M. Night Shyamalan has had a rollercoaster of a career.
After his massive early trifecta of successes with The Sixth Sense, Unbreakable (a personal favorite), and Signs, Shyamalan’s output with genre films has been mixed, at times laughable. While Shyamalan always has intriguing ideas, he often struggles with his execution. He gets so wrapped up in his writing style that he forgets to engage his audience with a consistent tone and proper characterization. While he has improved immensely in recent years, Old sees him falling back on his bad habits at their most baffling.
Old is a horror film the follows a family, Guy (Gael García Bernal), Prisca (Vicky Krieps), and their two kids, six-year-old Trent (Nolan River) and 11-year-old Maddox (Alexa Swinton). They, along with a few other people, are trapped on a beach where everyone rapidly ages. Based on the graphic novel Sandcastle by Pierre Oscar Levy and Frederick Peeters, the premise is intriguing and could lend itself to some disturbing moments. It frankly sounds more like an episode of Tales from the Crypt than an entire feature film. It would be a struggle for any filmmaker to stretch the premise to a feature film, and we see Shyamalan struggle to meet that 108-minute runtime.
Despite working with a premise that could lend itself to engaging visual storytelling, Shyamalan seems allergic to it. He feels the need to have his characters explain every bit of characterization at its most awkward. At times, his characters literally scream their internal conflict and motivations rather than have a human conversation. The characters openly discuss every descriptive element of the film; no one sounds like a real person. It feels like Shyamalan is using his dialogue to pad the runtime, as it’ll take the characters 5-10 minutes to discuss something the audience already figured out. The dialogue is distracting, preventing the film from building any mood or atmosphere that I could lose myself in. It’s not helped that the film is stuffed with characters who are ultimately pointless.
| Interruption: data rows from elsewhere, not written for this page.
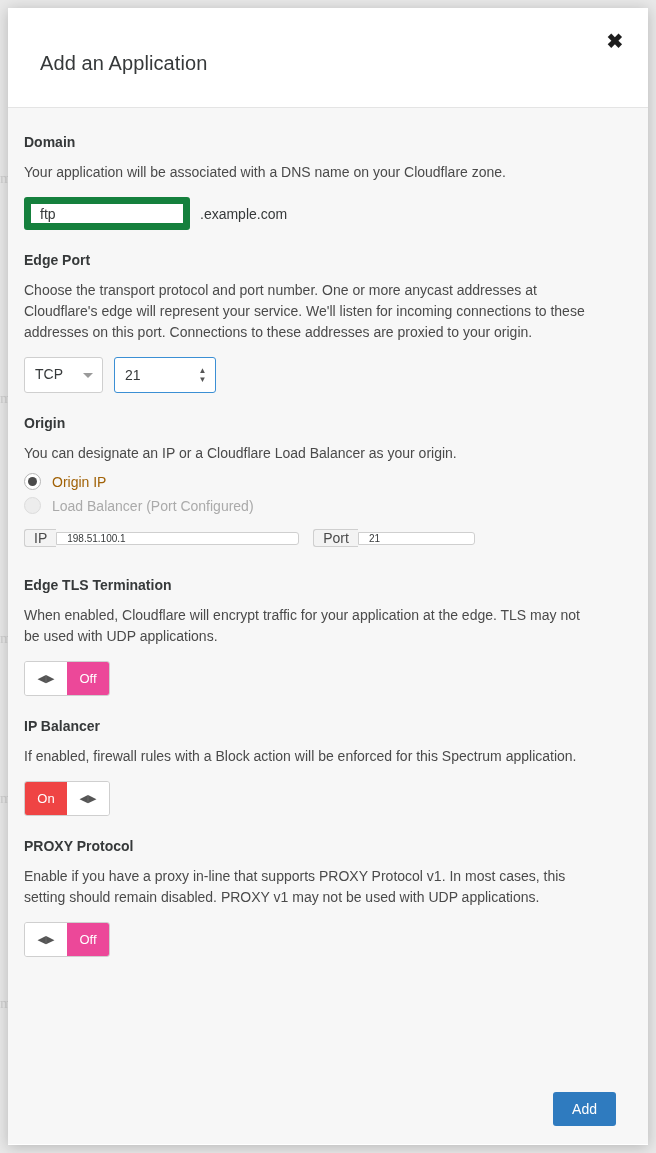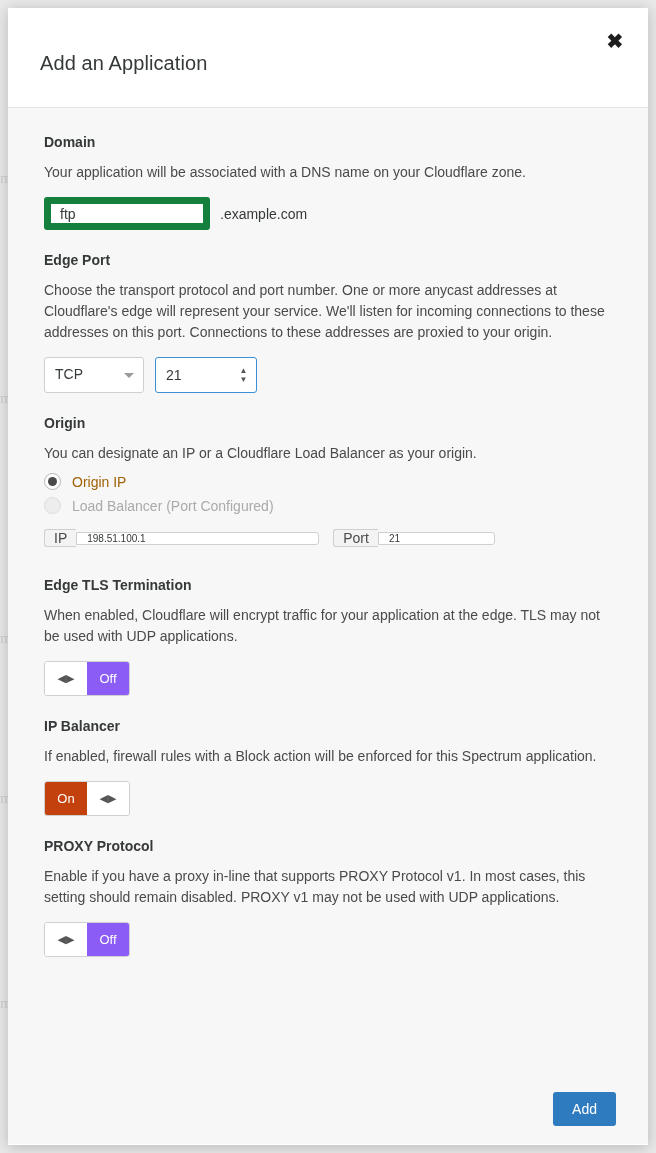--- a/index.html
+++ b/index.html
@@ -58,21 +58,21 @@
     height: 26px;
     line-height: 26px;
     text-align: center;
     font-size: 20px;
     color: #1d1d1d;
     cursor: pointer;
     font-weight: bold;
   }
   .modal-body {
     background: #f7f7f7;
-    padding: 26px 32px 0 36px;
+    padding: 26px 32px 0 16px;
     height: 1036px;
     box-sizing: border-box;
     position: relative;
   }
   .section-label {
     font-size: 14px;
     font-weight: bold;
     color: #36393a;
     margin: 0 0 9px 0;
   }
@@ -102,21 +102,21 @@
   .domain-suffix {
     margin-left: 10px;
     font-size: 14px;
     color: #36393a;
   }
   .block-gap { height: 22px; }
 
   
   .select-wrap {
     position: relative;
-    width: 100px;
+    width: 79px;
     height: 36px;
     border: 1px solid #cfcfcf;
     border-radius: 3px;
     background: #fff;
     box-sizing: border-box;
   }
   .select-wrap .sel-val {
     position: absolute;
     left: 10px;
     top: 8px;
@@ -242,22 +242,22 @@
     font-size: 11px;
   }
   .toggle .state {
     width: 42px;
     display: flex;
     align-items: center;
     justify-content: center;
     font-size: 13px;
     color: #ffffff;
   }
-  .toggle.off .state { background: #8b5cf6; }
-  .toggle.on .state { background: #c2410c; }
+  .toggle.off .state { background: #ec4899; }
+  .toggle.on .state { background: #ef4444; }
   .toggle.on .state { order: -1; }
 
   .footer-btn {
     position: absolute;
     right: 32px;
     bottom: 18px;
     background: #2f7bbf;
     color: #fff;
     font-size: 14px;
     border: none;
A third of the characters could be cut out of the film, and nothing in the story would change. All the characters are stock. The film goes out of its way to literally and vocally describe the characters as bluntly as possible but doesn’t provide personality to make them feel real. Thankfully, the actors can work with the clunky dialogue.
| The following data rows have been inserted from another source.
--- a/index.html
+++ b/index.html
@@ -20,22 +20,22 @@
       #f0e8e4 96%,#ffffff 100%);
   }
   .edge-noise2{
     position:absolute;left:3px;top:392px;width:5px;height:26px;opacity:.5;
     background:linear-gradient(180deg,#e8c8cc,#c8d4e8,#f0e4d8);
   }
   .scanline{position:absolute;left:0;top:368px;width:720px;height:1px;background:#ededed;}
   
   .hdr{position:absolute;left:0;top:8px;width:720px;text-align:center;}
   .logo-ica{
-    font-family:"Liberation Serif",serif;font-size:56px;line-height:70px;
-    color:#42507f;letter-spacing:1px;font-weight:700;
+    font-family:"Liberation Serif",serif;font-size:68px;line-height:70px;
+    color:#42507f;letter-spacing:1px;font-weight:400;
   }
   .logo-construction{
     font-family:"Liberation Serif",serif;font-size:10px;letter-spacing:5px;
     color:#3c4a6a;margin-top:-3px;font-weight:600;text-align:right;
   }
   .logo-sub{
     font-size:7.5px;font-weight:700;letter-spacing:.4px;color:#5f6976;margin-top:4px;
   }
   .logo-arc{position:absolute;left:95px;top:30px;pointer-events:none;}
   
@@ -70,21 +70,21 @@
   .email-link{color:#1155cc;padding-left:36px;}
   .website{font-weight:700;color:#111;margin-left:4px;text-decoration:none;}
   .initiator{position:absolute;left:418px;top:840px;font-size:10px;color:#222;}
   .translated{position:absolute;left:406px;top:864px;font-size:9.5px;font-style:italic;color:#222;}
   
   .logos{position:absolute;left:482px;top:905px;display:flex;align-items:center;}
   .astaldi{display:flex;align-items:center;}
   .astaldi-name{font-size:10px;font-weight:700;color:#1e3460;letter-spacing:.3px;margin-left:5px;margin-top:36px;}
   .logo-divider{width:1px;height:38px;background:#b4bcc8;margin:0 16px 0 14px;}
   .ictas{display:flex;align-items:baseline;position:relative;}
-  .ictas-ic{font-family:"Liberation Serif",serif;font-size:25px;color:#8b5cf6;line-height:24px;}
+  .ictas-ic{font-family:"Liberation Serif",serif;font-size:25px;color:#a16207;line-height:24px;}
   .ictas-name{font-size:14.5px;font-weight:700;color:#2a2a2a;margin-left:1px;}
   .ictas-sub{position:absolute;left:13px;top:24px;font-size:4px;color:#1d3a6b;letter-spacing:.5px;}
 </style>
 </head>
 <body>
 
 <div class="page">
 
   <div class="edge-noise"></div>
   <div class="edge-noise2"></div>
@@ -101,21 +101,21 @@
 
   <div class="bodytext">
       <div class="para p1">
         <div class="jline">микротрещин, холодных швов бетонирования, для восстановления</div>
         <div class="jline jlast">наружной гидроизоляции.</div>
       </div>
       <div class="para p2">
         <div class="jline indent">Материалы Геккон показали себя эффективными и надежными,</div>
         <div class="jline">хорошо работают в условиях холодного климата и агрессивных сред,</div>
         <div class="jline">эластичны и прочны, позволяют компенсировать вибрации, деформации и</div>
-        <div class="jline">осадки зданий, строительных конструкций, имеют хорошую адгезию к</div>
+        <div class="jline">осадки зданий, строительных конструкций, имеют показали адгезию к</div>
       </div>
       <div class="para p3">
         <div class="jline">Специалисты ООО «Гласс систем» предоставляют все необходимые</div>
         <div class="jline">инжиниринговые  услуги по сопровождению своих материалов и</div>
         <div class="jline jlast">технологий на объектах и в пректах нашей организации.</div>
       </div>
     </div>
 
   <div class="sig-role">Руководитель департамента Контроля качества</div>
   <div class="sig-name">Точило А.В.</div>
Some of the performances manage to rear some emotion out of Shyamalan’s writing. Gael García Bernal and Vicky Krieps both rear intensity and urgency out of how the beach is slowly killing them. Moreover, Alex Wolff, as the older Trent and Thomasin McKenzie, as the older Maddox, give excellent performances as forcibly aged kids. I completely believed they were kids trapped in the bodies of teenagers, and they communicated that unease and strangeness effectively. The film is at its strongest when Shyamalan uses the performances to naturally communicate subtler forms of body deterioration via aging, like blindness, deafness, or mental illnesses. These moments do work and are chilling, at times even reflective on the anxieties behind aging. The film needed more moments like these.
I’ll also give Old credit for one other important if unintentional element; it was an absolutely hysterical sit. I found myself laughing so hard at the weird dialogue and outlandish deaths, some of which made no sense whatsoever. The film reminded me of Shyamalan’s other infamously unintentional-comedy horror film, The Happening, which would make for a great double feature with Old. Old would be the A movie and The Happening would be the B-movie. The second half of the film is a massive improvement, as the film goes way more off rails with its set pieces, plus the genuinely creepy moments. This film will be memed to death, I swear.
Old probably would have worked better as a short film. In the second half, some moments are as creepy and impactful as Shyamalan probably wanted. There’s a solid 20-35 minute short film stuck in this confounding 108-minute monstrosity. I still had fun, but probably not in the way Shyamalan wanted. He may be still trying to figure out his style of balancing horror and comedy, as some of his more recent films, like The Visit and Split, achieve a horror and comic balance better. I think of a bad movie as a movie that leaves me bored, frustrated, or empty, and Old did none of that. I did have fun, even if it was at the film and not with the film. Old is worth the theatric experience as I trust you’ll get an audience crying with laughter at the insanity on display.